*What to produce*. When copying the data below, keep only the lines from the one with "background: #eab308 ->" through the one with "schreibt man ein", word for word, and skip the pictures.

*Exercise material*.
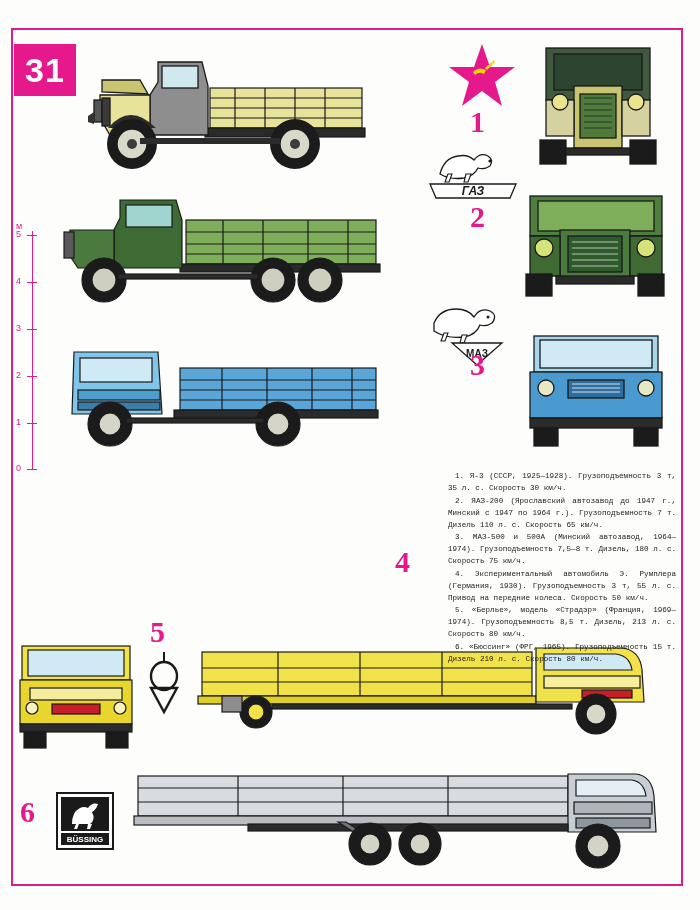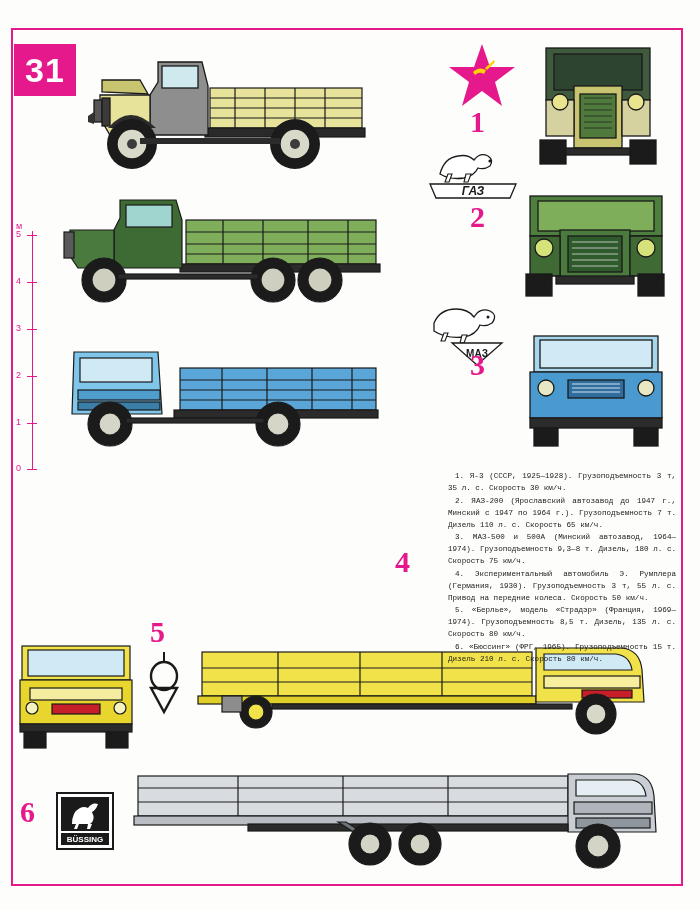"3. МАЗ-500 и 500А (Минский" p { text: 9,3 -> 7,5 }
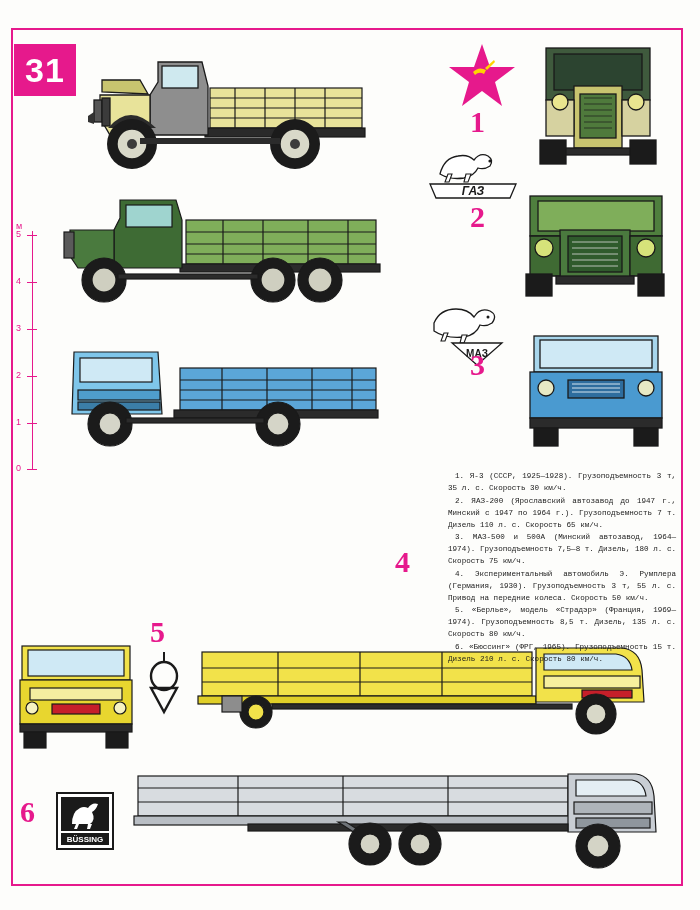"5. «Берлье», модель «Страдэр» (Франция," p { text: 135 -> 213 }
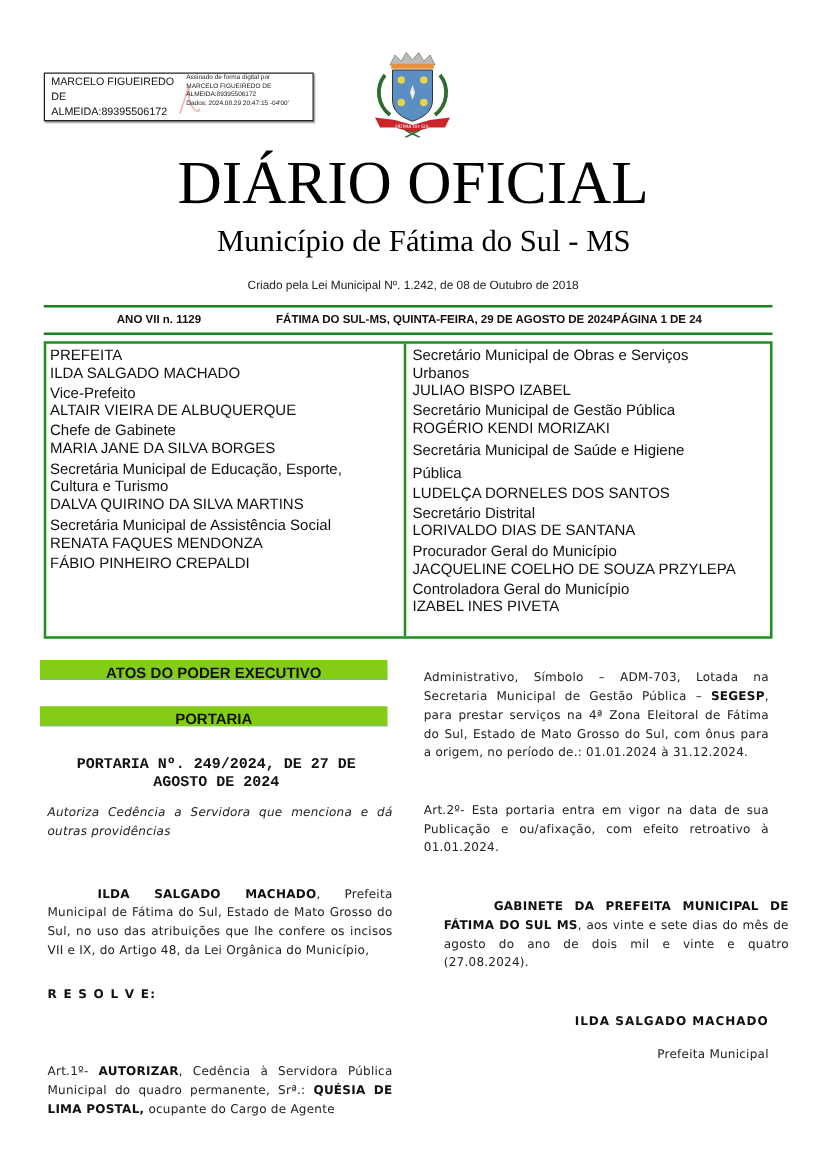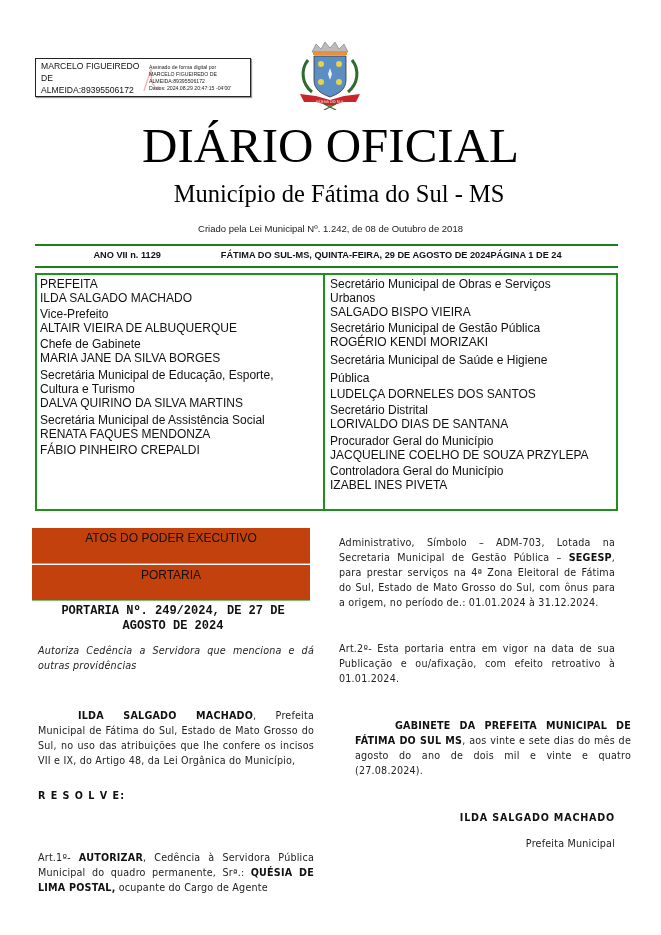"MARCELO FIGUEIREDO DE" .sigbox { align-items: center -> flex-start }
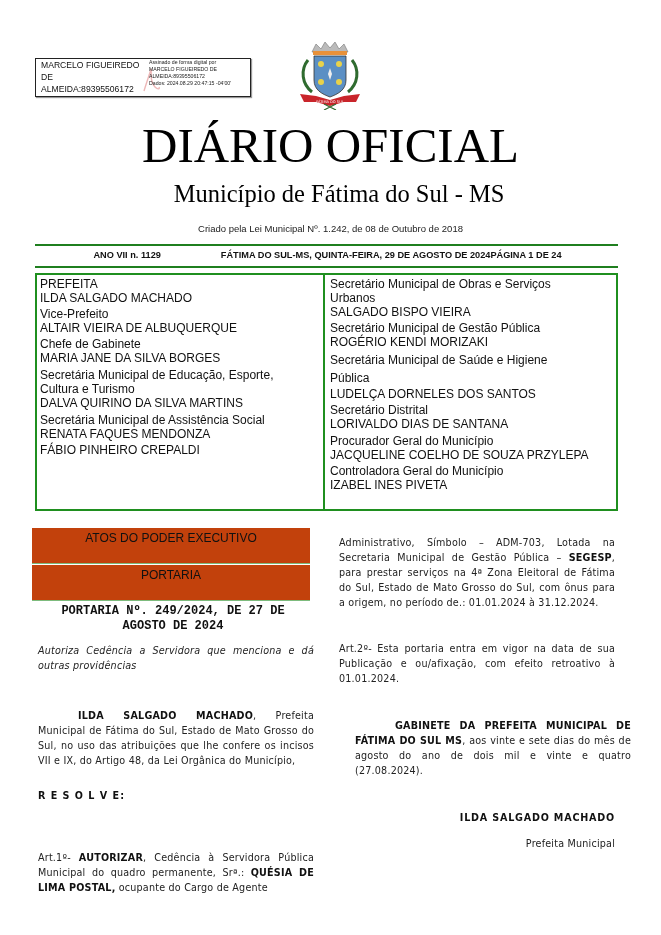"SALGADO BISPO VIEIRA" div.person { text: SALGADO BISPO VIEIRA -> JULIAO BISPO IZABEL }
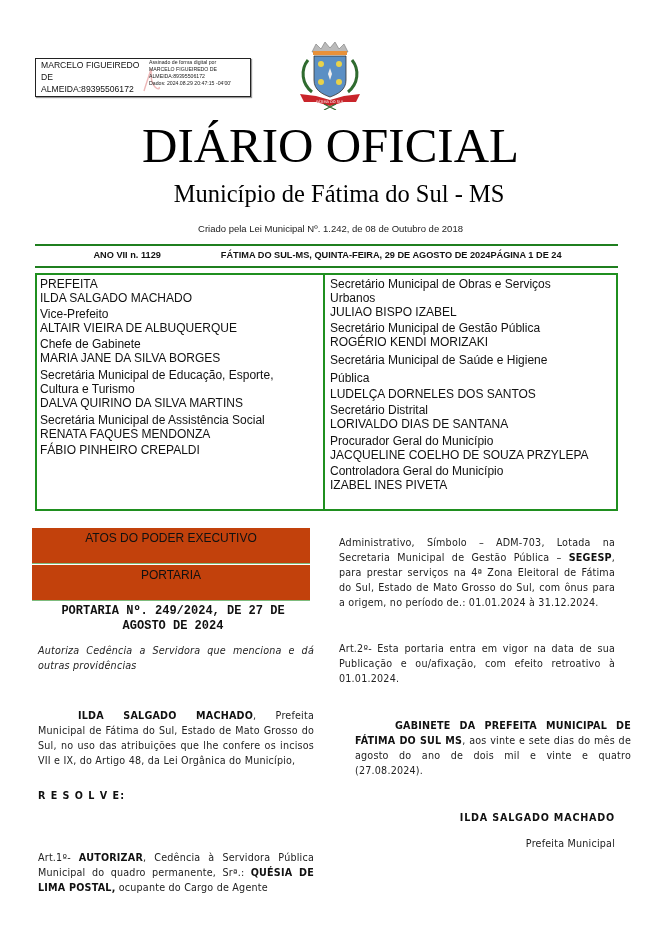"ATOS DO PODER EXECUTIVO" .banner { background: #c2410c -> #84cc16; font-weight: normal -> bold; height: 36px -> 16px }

* * *

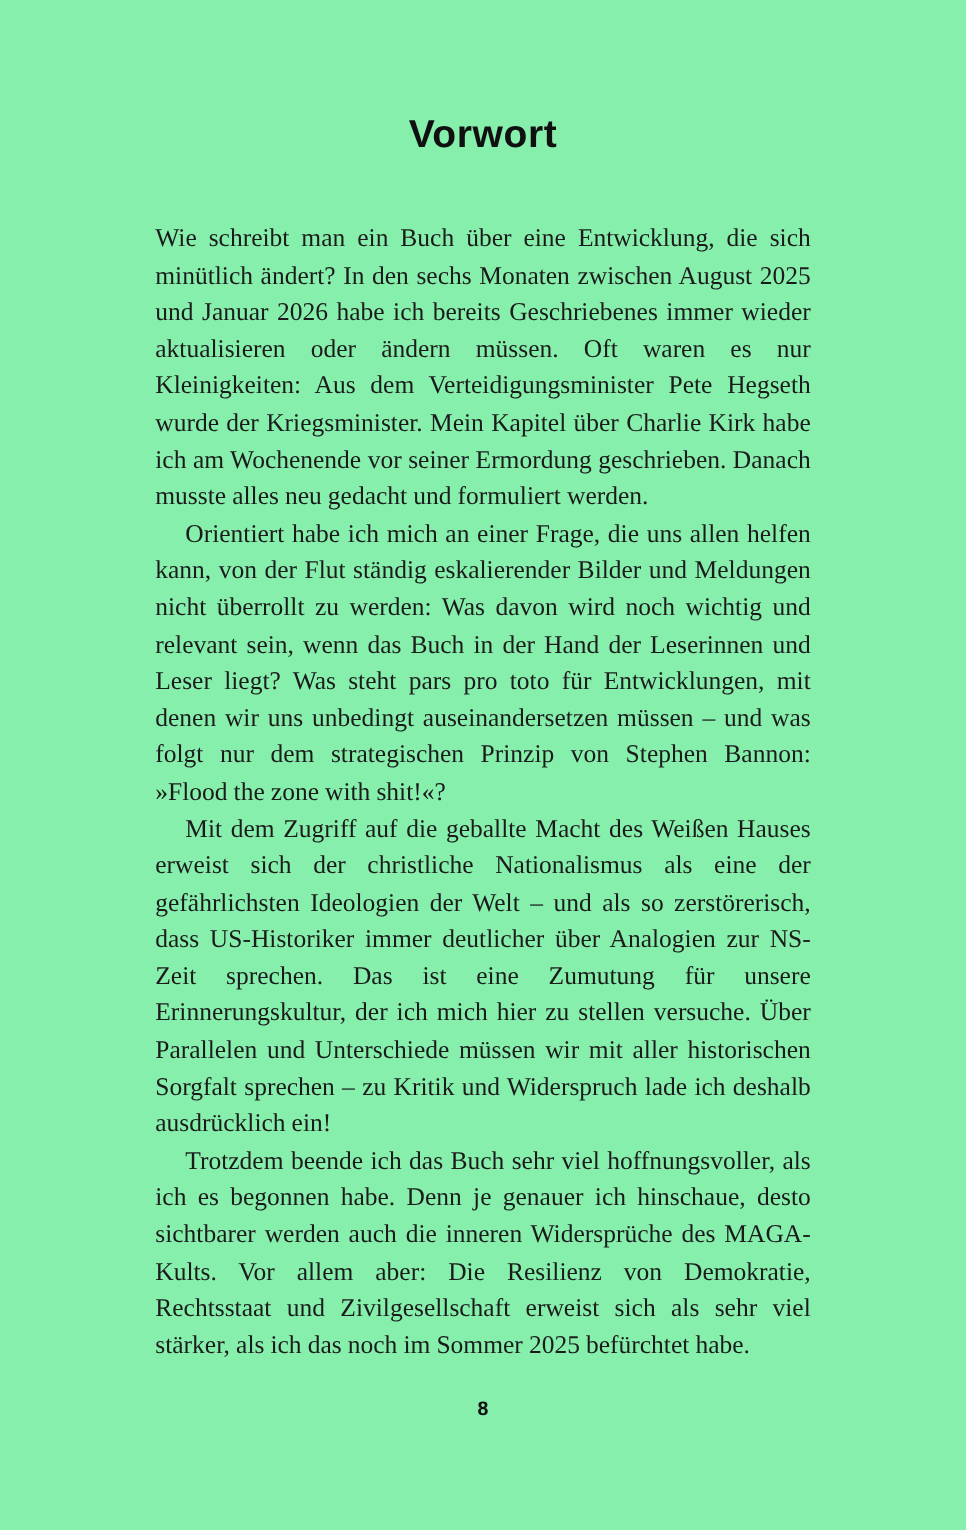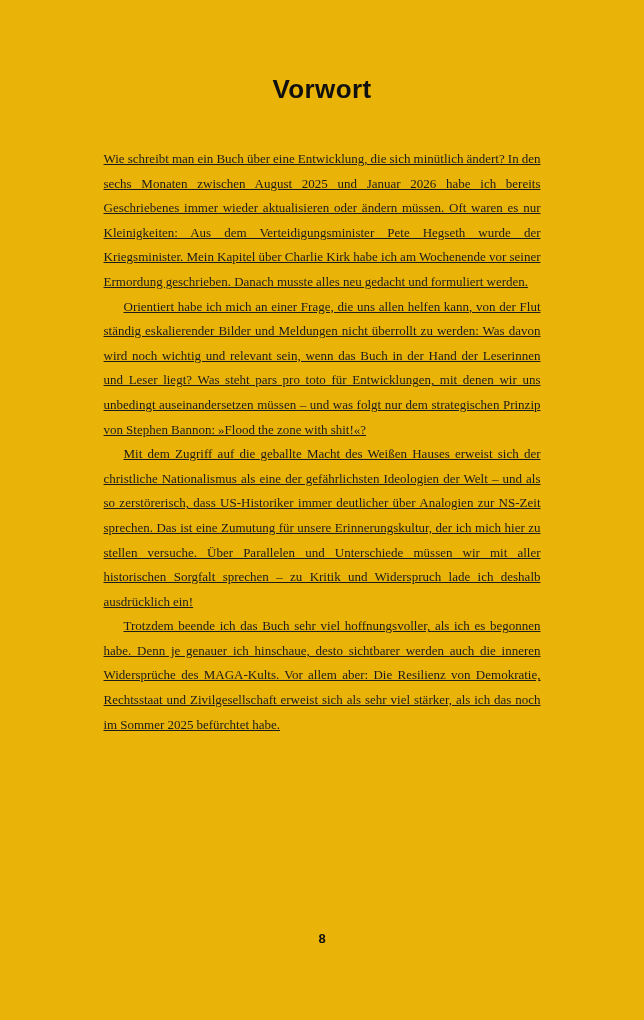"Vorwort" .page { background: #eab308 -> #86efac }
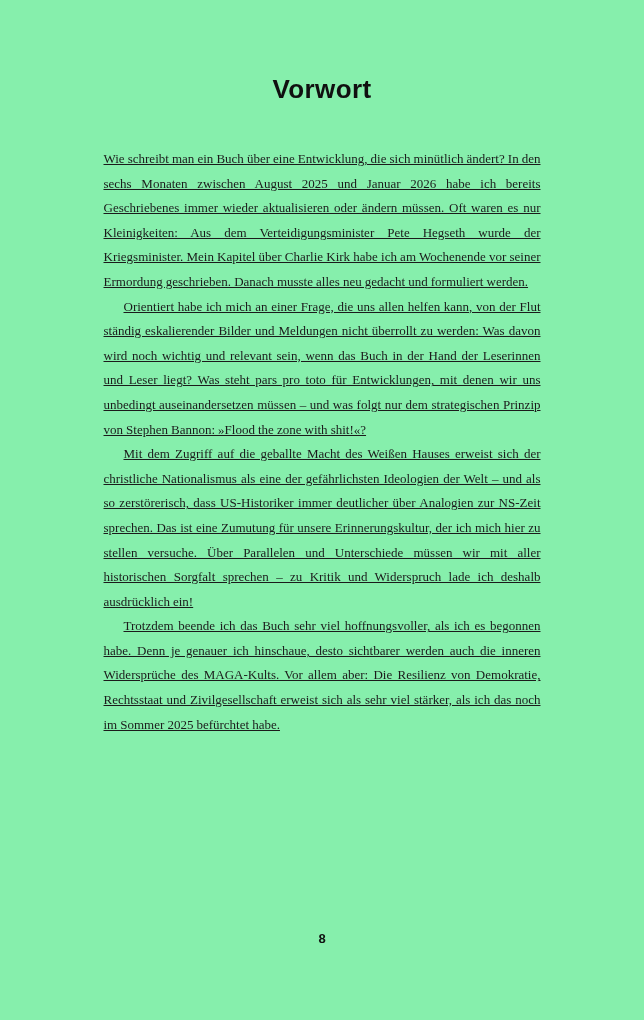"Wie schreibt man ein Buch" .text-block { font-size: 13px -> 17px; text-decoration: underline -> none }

*Reply to the exercise*.
"Vorwort" .page { background: #eab308 -> #86efac }
"Wie schreibt man ein Buch" .text-block { font-size: 13px -> 17px; text-decoration: underline -> none }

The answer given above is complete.